I understand that there’s a noxious clause in the King and Spalding contract that instituted a gag order on everyone else in the firm not even to write about DOMA. I can see why that radical part of the contract, illegal in some states, might have caused the firm to reassess. But I remain deeply troubled by statements like this from my friend Richard Socarides:
“Mr. Clement’s statement misses the point entirely. While it is sometimes appropriate for lawyers to represent unpopular clients when a important principle is at issue, here the only principle he wishes to defend is discrimination and second-class citizenship for gay Americans.”
This is an offensive attack on liberal democracy. There is no “appropriate” or “inappropriate” principle in defending even the most unpopular laws or vile individuals. It is precisely unpopular or despised laws and individuals that deserve legal defense, unfettered by political constraints.
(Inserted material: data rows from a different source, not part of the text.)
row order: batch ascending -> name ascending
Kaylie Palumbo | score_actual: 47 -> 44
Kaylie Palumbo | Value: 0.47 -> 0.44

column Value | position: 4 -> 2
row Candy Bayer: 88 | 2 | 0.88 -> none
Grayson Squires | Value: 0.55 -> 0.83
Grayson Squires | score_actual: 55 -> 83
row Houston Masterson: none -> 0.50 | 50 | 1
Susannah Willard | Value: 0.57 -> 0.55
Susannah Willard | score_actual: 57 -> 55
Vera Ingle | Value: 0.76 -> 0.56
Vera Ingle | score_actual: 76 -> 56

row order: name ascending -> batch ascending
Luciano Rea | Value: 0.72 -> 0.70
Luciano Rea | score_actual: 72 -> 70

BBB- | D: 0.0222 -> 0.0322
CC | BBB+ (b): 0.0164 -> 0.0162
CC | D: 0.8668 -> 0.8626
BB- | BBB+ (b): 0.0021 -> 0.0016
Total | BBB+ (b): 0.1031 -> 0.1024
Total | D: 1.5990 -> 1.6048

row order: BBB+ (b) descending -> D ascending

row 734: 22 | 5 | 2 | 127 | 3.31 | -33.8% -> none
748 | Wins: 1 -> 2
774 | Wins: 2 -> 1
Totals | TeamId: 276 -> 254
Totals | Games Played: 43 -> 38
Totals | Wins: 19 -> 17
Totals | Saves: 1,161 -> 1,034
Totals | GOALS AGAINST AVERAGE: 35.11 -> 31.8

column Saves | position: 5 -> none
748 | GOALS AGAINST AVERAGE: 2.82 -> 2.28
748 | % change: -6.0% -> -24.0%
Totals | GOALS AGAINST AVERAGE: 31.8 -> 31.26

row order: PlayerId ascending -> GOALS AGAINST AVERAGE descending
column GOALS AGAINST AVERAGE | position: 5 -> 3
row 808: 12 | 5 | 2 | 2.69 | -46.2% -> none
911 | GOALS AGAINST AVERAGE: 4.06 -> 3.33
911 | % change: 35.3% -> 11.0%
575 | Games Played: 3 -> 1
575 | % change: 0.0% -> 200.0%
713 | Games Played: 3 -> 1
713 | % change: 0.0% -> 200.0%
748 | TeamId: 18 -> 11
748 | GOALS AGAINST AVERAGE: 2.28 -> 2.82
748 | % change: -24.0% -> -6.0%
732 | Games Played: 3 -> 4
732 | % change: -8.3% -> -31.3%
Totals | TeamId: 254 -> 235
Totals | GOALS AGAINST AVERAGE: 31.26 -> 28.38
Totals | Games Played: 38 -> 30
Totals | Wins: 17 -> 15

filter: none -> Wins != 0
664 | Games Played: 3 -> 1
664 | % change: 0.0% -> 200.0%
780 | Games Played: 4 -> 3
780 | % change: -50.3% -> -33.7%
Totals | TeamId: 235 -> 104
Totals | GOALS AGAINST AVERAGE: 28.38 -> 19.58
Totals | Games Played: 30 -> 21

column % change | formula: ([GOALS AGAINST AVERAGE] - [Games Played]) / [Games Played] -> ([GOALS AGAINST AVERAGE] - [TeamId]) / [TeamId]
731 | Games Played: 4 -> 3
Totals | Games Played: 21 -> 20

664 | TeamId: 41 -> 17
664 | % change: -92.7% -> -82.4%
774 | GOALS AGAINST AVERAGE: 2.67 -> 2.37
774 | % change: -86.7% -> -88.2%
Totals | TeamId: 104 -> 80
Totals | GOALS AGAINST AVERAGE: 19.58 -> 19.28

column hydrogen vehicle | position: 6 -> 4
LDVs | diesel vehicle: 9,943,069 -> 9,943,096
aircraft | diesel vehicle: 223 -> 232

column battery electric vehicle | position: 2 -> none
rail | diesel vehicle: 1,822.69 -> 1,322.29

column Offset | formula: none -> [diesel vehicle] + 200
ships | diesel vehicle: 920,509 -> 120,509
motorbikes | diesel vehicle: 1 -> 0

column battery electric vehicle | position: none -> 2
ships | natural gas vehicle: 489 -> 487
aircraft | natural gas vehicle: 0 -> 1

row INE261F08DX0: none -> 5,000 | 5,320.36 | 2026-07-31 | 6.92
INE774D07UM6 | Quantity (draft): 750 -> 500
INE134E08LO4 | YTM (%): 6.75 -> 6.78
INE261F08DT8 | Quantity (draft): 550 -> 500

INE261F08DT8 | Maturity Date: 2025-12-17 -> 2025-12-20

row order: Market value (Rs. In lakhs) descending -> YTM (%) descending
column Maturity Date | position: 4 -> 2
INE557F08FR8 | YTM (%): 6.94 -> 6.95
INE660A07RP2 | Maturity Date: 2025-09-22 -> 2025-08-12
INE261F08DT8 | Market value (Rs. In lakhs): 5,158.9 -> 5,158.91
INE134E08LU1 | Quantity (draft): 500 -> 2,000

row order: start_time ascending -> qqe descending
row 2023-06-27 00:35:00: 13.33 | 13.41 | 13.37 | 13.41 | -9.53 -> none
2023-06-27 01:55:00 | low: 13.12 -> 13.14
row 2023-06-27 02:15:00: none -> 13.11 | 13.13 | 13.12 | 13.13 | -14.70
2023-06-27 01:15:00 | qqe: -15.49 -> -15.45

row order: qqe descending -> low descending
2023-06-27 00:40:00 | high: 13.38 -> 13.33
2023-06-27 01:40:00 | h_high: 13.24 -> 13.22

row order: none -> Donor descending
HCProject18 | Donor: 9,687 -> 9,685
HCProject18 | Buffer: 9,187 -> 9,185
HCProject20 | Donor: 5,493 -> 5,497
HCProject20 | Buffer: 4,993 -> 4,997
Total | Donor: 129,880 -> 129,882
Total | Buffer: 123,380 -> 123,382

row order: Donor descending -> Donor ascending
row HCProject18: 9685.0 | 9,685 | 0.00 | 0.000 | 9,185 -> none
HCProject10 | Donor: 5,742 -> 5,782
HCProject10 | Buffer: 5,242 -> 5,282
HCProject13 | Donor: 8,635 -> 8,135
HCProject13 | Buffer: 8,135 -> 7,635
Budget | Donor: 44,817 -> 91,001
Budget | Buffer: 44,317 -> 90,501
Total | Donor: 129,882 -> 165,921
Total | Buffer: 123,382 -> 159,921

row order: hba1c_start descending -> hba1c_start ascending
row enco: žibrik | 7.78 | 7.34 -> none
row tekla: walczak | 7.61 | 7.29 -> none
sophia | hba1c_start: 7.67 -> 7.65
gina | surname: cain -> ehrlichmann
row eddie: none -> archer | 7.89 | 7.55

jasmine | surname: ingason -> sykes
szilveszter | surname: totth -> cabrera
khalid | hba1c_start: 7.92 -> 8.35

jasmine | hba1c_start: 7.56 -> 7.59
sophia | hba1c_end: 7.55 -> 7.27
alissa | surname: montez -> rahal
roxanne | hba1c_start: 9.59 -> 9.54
To put pressure on lawyers defending clients or laws because lobby groups don’t like them is deeply illiberal. It remains disgusting, for example, that rightwing groups targeted lawyers defending terror suspects and Gitmo prisoners. When the far right did this, it was despicable. Now that the left is doing it, it remains just as despicable.
Memo to the gay rights leadership: the ends do not justify the means. Let DOMA have the most robust defense it can possibly muster and let us argue just as passionately for its unconstitutionality. When civil rights groups bully, they lose the moral high-ground. When you have men like David Brock leading the charge – and there are no means he has ever eschewed to achieve his ends – the danger is that we prove the far right’s point. We must be better than them.